Re: Bonds - what are they good for?

Post by dbr »

2pedals wrote: Mon Sep 18, 2023 10:17 pm
Losing money means different things to different folks. I will say that if you have a target duration, you can reasonably ensure a positive real return (currently ~2%) for a targeted date you want have to this money. Money can be invested in two or three different TIP funds (short, intermediate, and long - e.g. VTIP, SCHP, and LTPZ) to create a weighted average duration that changes over time by rebalancing and reducing the weighted average duration over time as one approaches the target date.
That is for sure. Some investors hedge that around with requirements that are so severe that no investment exists that meets all the criteria. In other cases some investments simply don't work for that purpose and everyone can just admit that up front. Strangely a criterion that is almost always overlooked by those who do not want to lose money is that the accounting logically should be done in real dollars after inflation. That puts a severe limit on what is available to meet the need. Of course we can also demand that the accounting be after taxes.
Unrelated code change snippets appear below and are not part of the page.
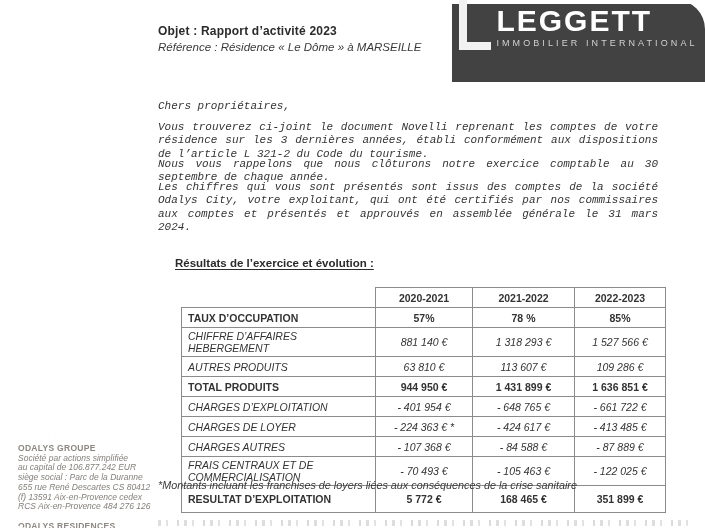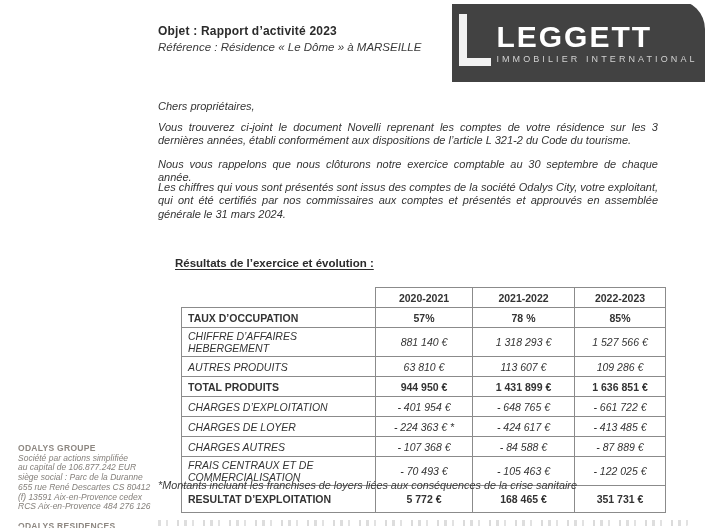--- a/index.html
+++ b/index.html
@@ -12,30 +12,30 @@
   .doc{position:relative;width:705px;height:528px;background:#ffffff;overflow:hidden;border-radius:29px;}
 
   .abs{position:absolute;}
 
   
   .objet{left:158px;top:24px;font-size:12px;font-weight:bold;color:#2b2b2b;letter-spacing:.2px;}
   .reference{left:158px;top:41px;font-size:11.5px;font-style:italic;color:#3a3a3a;}
 
   
   .logo{left:452px;top:4px;width:253px;height:78px;background:#424242;
-        display:flex;align-items:center;justify-content:center;}
+        display:flex;align-items:flex-start;justify-content:center;}
   .logo-inner{display:flex;align-items:center;}
   .l-mark{width:24px;height:44px;border-left:8px solid #f2f2f2;border-bottom:8px solid #f2f2f2;
           margin-right:5px;margin-top:-6px;}
   .logo-text{display:flex;flex-direction:column;line-height:1;}
   .logo-name{font-size:30px;font-weight:bold;color:#ffffff;letter-spacing:2px;}
   .logo-tagline{font-size:9px;color:#d2d2d2;letter-spacing:3.1px;margin-top:3px;}
 
   
-  .bodytext{font-size:11px;font-style:italic;color:#343434;line-height:13.4px;}
+  .bodytext{font-size:11px;font-style:italic;color:#343434;line-height:13.4px;font-family:Liberation Mono, monospace;}
   .salutation{left:158px;top:100px;}
   .para{left:158px;width:500px;text-align:justify;}
   .p1{top:121px;}
   .p2{top:158px;}
   .p3{top:181px;}
   .section-heading{left:158px;top:257px;font-size:11.5px;font-weight:bold;color:#2b2b2b;
         text-decoration:underline;text-underline-offset:2px;padding-left:17px;}
 
   
   .results-table{left:174px;top:287px;border-collapse:collapse;table-layout:fixed;margin-left:7px;}
@@ -152,21 +152,21 @@
     <tr class="r-italic">
       <td class="label">FRAIS CENTRAUX ET DE COMMERCIALISATION</td>
       <td class="val">- 70 493 €</td>
       <td class="val">- 105 463 €</td>
       <td class="val">- 122 025 €</td>
     </tr>
     <tr class="r-bold r-tall">
       <td class="label">RESULTAT D’EXPLOITATION</td>
       <td class="val">5 772 €</td>
       <td class="val">168 465 €</td>
-      <td class="val">351 731 €</td>
+      <td class="val">351 899 €</td>
     </tr>
   </tbody>
     </table>
 
   <div class="abs footnote">*Montants incluant les franchises de loyers liées aux conséquences de la crise sanitaire</div>
 
   <div class="abs sidebar">
     <div class="company">ODALYS GROUPE</div>
     <div class="sline">Société par actions simplifiée</div>
     <div class="sline">au capital de 106.877.242 EUR</div>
But the point above is that there are lots of practical options that limit losses or make them very unlikely. That is called risk management and is part of investing. The idea that there is investing with no risk is an unattainable pipe dream.
southernlucky
Posts: 236
Joined: Sat Jun 21, 2008 10:51 am

Re: Bonds - what are they good for?

Post by southernlucky »

Hi op. If I was nearing or in retirement at the start of the century I would have felt more comfortable with a mix of stocks and bonds vs all stocks during the 20 yrs from 2000 to 2019 that it took stocks to match a simple 50/50 mix (not sure how to post the image but here is the link from portfolio visualizer website). And, yes I am cherry picking dates but one never knows when such times could occur again so best to be ready for them.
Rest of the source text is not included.